With the signs suggesting that there may be further enforcement actions and settlements in connection with the ongoing pharmaceutical industry bribery probe, there is an accompanying concern that as the overall investigation moves forward, there may also be a parallel wave of follow on civil litigation. This possibility is not only an added concern for the affected companies themselves and their senior executives, but is also a concern for the D&O insurance carriers.
There are a number of interesting features of the Johnson & Johnson settlement that may be significant in connection with the continuing investigations against the other drug companies. The first is that in connection with the Johnson & Johnson enforcement action, the governmental authorities took the position that the FCPA was relevant with respect to payments made to doctors in the counties specified. The position of the SEC and the other enforcement authorities is that because the health system in the counties involved is a government operation, the doctors involved are “foreign officials” within the meaning o f the FCPA, which , as discussed on the FCPA Professor blog here and here, is noteworthy issue of considerable interest and concern.
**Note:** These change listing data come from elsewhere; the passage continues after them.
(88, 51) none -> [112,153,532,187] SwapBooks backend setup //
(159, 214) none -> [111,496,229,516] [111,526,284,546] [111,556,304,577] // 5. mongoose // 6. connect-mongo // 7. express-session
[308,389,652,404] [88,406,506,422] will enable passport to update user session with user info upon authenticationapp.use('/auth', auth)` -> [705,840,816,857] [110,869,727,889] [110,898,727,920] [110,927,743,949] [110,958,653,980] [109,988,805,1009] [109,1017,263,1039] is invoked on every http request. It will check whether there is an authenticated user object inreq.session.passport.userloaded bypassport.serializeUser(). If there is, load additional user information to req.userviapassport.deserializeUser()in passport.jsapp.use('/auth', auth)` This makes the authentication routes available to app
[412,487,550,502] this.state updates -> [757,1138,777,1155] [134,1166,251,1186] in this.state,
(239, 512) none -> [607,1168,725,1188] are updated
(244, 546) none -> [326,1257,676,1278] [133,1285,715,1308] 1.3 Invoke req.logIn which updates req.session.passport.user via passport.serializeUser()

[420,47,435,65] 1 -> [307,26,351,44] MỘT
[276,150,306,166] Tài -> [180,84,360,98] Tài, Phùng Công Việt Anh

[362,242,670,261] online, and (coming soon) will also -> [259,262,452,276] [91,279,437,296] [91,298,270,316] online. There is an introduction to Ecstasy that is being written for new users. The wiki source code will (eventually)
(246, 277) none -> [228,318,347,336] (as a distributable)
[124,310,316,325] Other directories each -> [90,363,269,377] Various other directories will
The other interesting about the Johnson & Johnson settlement relates to the comments in the DoJ’s press release with respect to Johnson & Johnson’s cooperation. The DoJ noted not only the company’s “timely voluntary disclosure” but also noted the company’s “significant assistance in the industry-wide investigation.” The press release also states that the company received a reduction in its criminal fine” as a result of its cooperation in the ongoing investigation of other companies and individuals.” The clear implication is not just that the probe is ongoing but that other companies and individuals are under investigation. The upshot may well be, as suggested above, that there will be further enforcement actions and possibly further settlements ahead.
The DoJ’s press release also underscored the extent to which the investigation of corrupt activities is a global, cross-border undertaking. In its press release, the DoJ noted not only the investigative collaboration with other U.S enforcement agencies and with the U.K. serious fraud office, but also recognized the helpful assistance of investigative bodies in Greece and Poland. These circumstances highlight both the collaborative international scale of the investigations but also how seriously the matters are being taken by a wide variety of governments and governmental authorities.
Finally in light of the magnitude of the Johnson & Johnson settlement (and the fact that the settlement made the Top 10 List) it is probably worth reflecting that the company reached this settlement while, at least according to the DoJ, receiving a reduction in its penalties not only because of the cooperation noted above, but also because of the company’s “pre-existing compliance and ethics programs, extensive remediation, and improvement of its compliance systems.” That the company should still face fines and penalties of the magnitude to which it agreed notwithstanding the credits the company received for these efforts is a striking development.